Take each line of the records below that contains the string "providing" and copy it.

▶ _RECORDS FOR THE EXERCISE_:

++++++++++

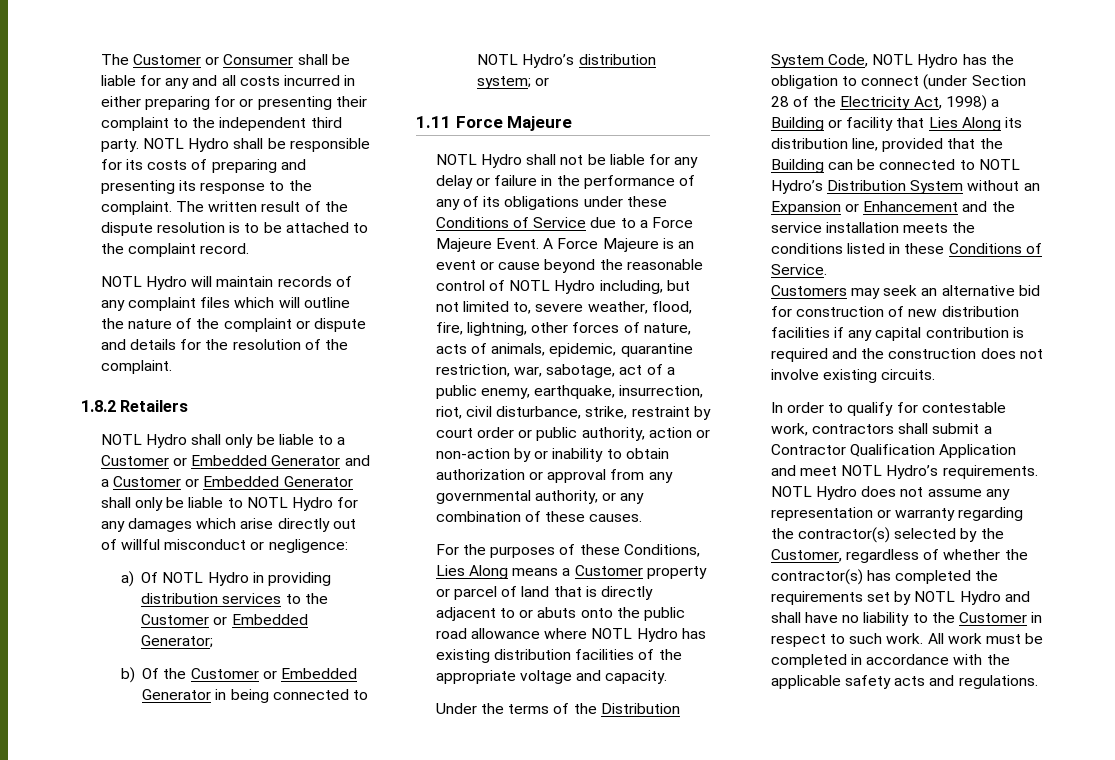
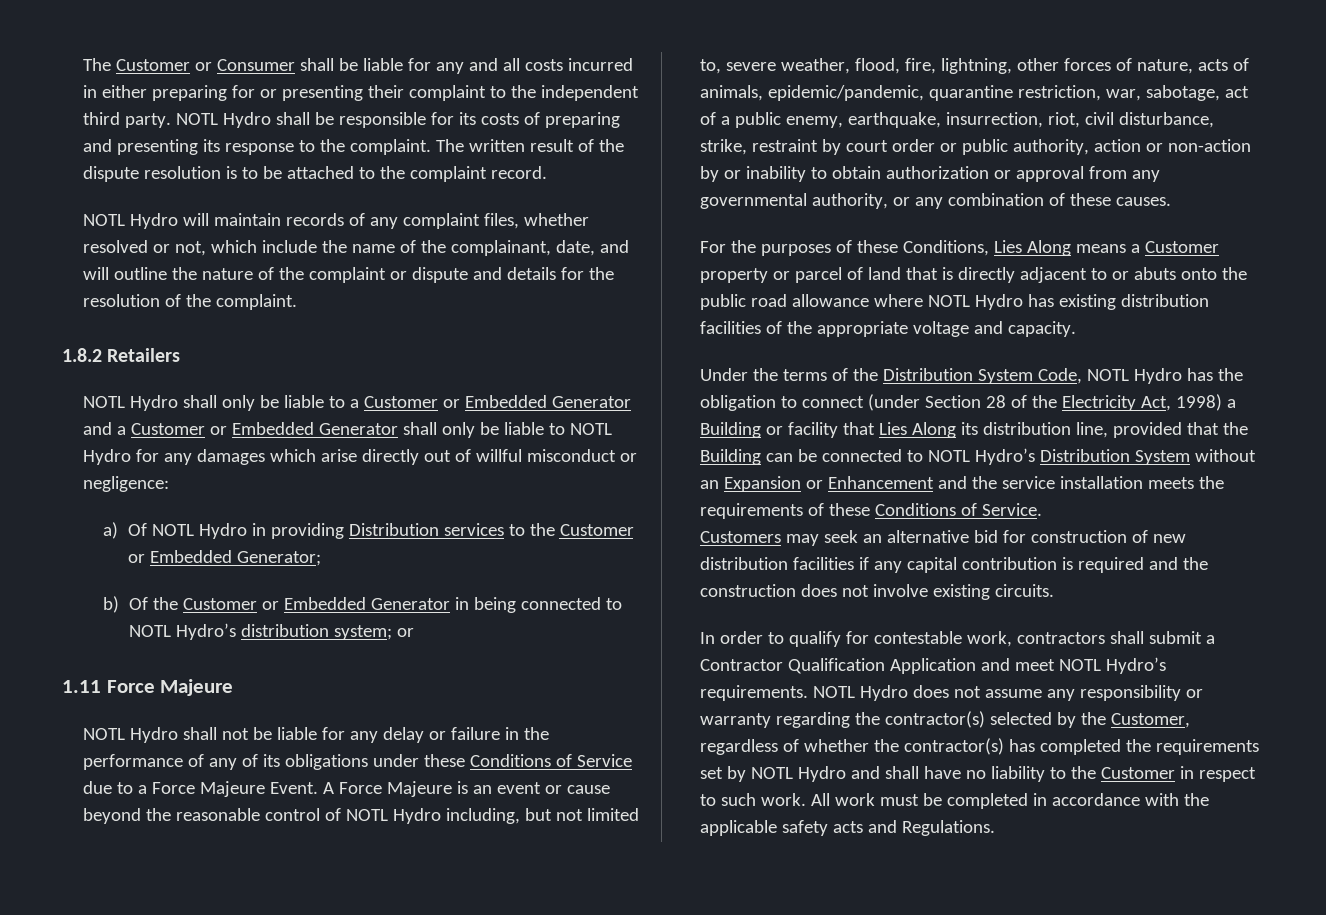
- NOTL Hydro will maintain records of any complaint files which will outline the nature of the complaint or dispute and details for the resolution of the complaint.
+ NOTL Hydro will maintain records of any complaint files, whether resolved or not, which include the name of the complainant, date, and will outline the nature of the complaint or dispute and details for the resolution of the complaint.
- a) Of NOTL Hydro in providing distribution services to the Customer or Embedded Generator;
+ a) Of NOTL Hydro in providing Distribution services to the Customer or Embedded Generator;
- A Force Majeure is an event or cause beyond the reasonable control of NOTL Hydro including, but not limited to, severe weather, flood, fire, lightning, other forces of nature, acts of animals, epidemic, quarantine restriction, war, sabotage, act of a public enemy, earthquake, insurrection, riot, civil disturbance, strike, restraint by court order or public authority, action or non-action by or inability to obtain authorization or approval from any governmental authority, or any combination of these causes.
+ A Force Majeure is an event or cause beyond the reasonable control of NOTL Hydro including, but not limited to, severe weather, flood, fire, lightning, other forces of nature, acts of animals, epidemic/pandemic, quarantine restriction, war, sabotage, act of a public enemy, earthquake, insurrection, riot, civil disturbance, strike, restraint by court order or public authority, action or non-action by or inability to obtain authorization or approval from any governmental authority, or any combination of these causes.
- Under the terms of the Distribution System Code, NOTL Hydro has the obligation to connect (under Section 28 of the Electricity Act, 1998) a Building or facility that Lies Along its distribution line, provided that the Building can be connected to NOTL Hydro’s Distribution System without an Expansion or Enhancement and the service installation meets the conditions listed in these Conditions of Service.
+ Under the terms of the Distribution System Code, NOTL Hydro has the obligation to connect (under Section 28 of the Electricity Act, 1998) a Building or facility that Lies Along its distribution line, provided that the Building can be connected to NOTL Hydro’s Distribution System without an Expansion or Enhancement and the service installation meets the requirements of these Conditions of Service.
- NOTL Hydro does not assume any representation or warranty regarding the contractor(s) selected by the Customer, regardless of whether the contractor(s) has completed the requirements set by NOTL Hydro and shall have no liability to the Customer in respect to such work.
+ NOTL Hydro does not assume any responsibility or warranty regarding the contractor(s) selected by the Customer, regardless of whether the contractor(s) has completed the requirements set by NOTL Hydro and shall have no liability to the Customer in respect to such work.
- All work must be completed in accordance with the applicable safety acts and regulations.
+ All work must be completed in accordance with the applicable safety acts and Regulations.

++++++++++

▶ _OUTPUT OF THE TASK_:
- a) Of NOTL Hydro in providing distribution services to the Customer or Embedded Generator;
+ a) Of NOTL Hydro in providing Distribution services to the Customer or Embedded Generator;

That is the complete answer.